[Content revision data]
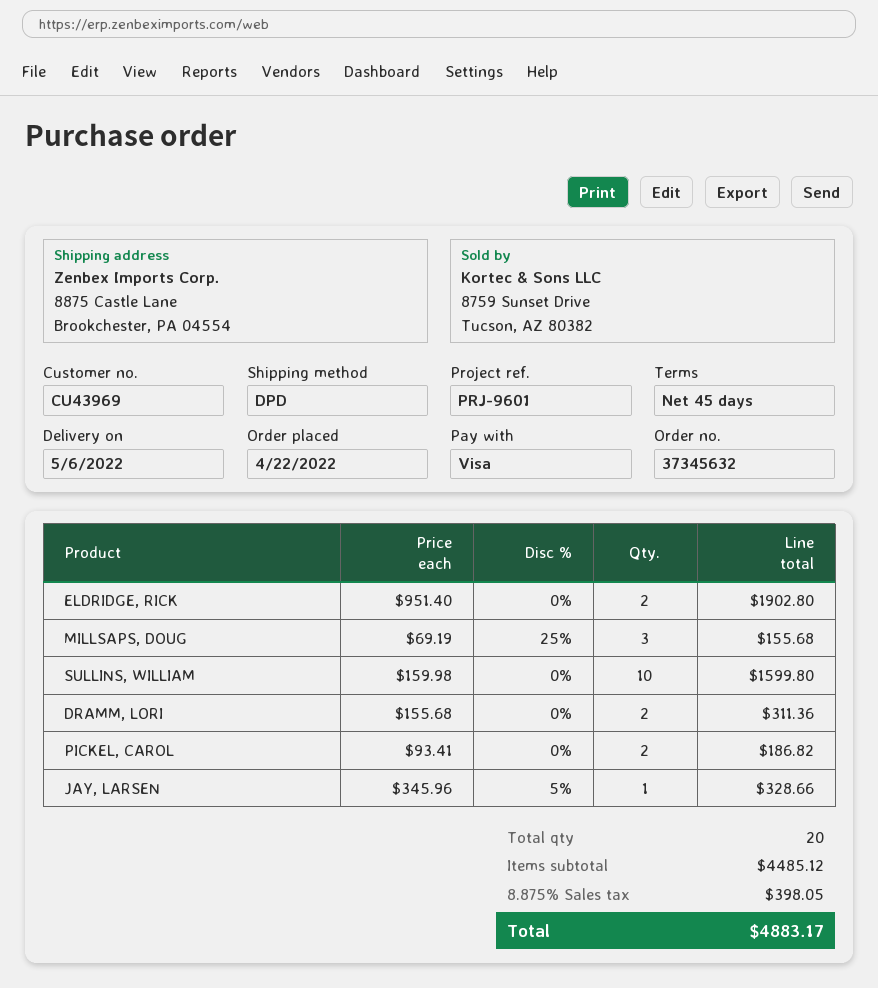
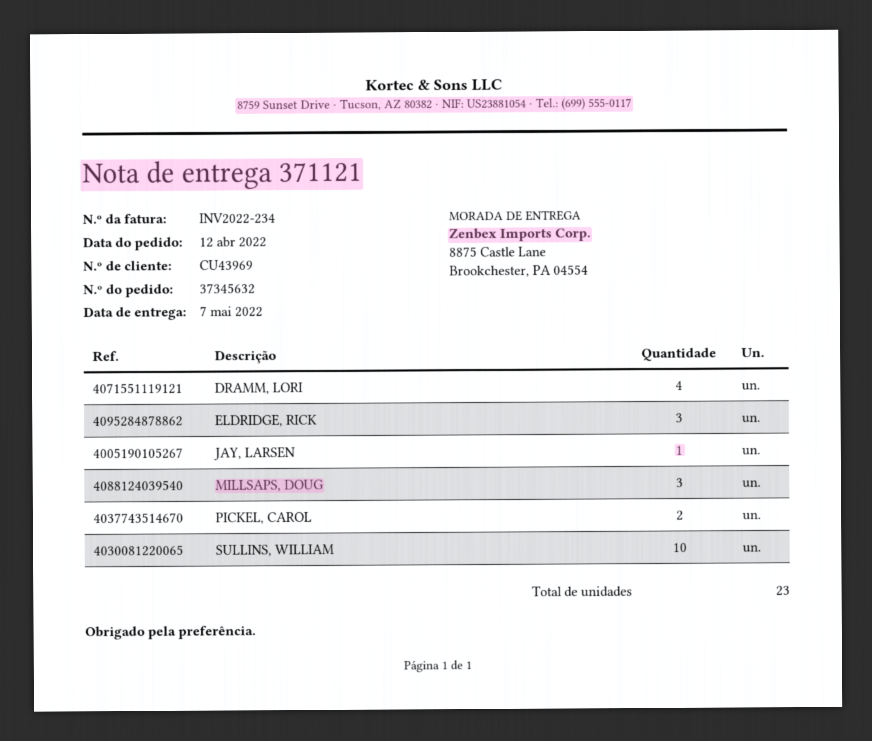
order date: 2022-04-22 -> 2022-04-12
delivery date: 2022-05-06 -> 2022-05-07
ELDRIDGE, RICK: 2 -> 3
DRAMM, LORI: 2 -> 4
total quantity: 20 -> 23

--

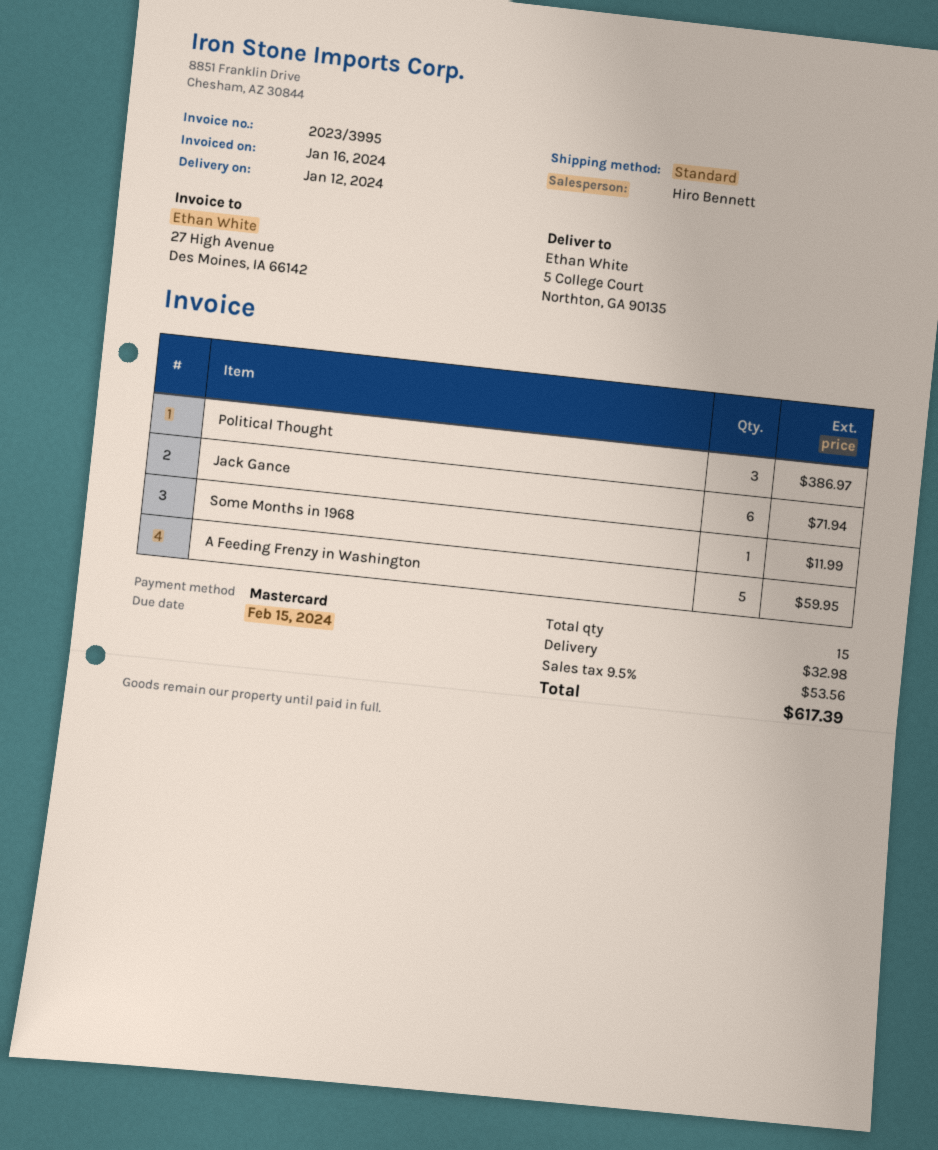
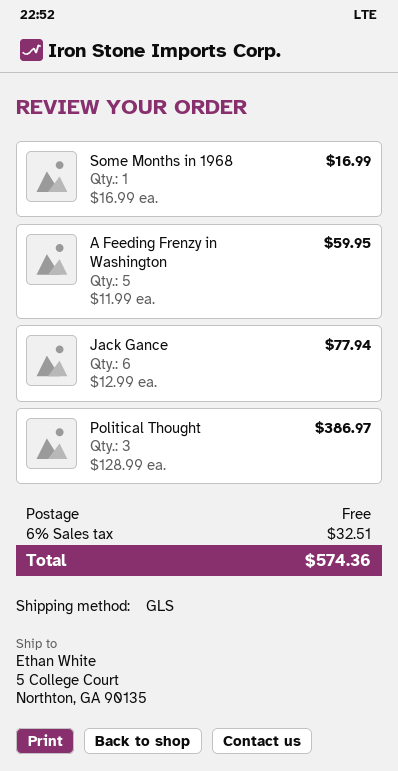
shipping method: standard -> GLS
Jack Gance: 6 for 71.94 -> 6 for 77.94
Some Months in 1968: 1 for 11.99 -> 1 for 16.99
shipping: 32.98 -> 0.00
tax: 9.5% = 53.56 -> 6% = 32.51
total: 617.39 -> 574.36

---

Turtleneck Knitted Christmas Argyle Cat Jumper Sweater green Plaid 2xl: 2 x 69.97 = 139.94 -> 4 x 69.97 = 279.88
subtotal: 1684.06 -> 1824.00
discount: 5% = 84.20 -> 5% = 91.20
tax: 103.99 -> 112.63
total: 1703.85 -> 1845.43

▶ Work instruction:
Go through the records and count the lines that include "date", then give only that number.

▶ The answer:
2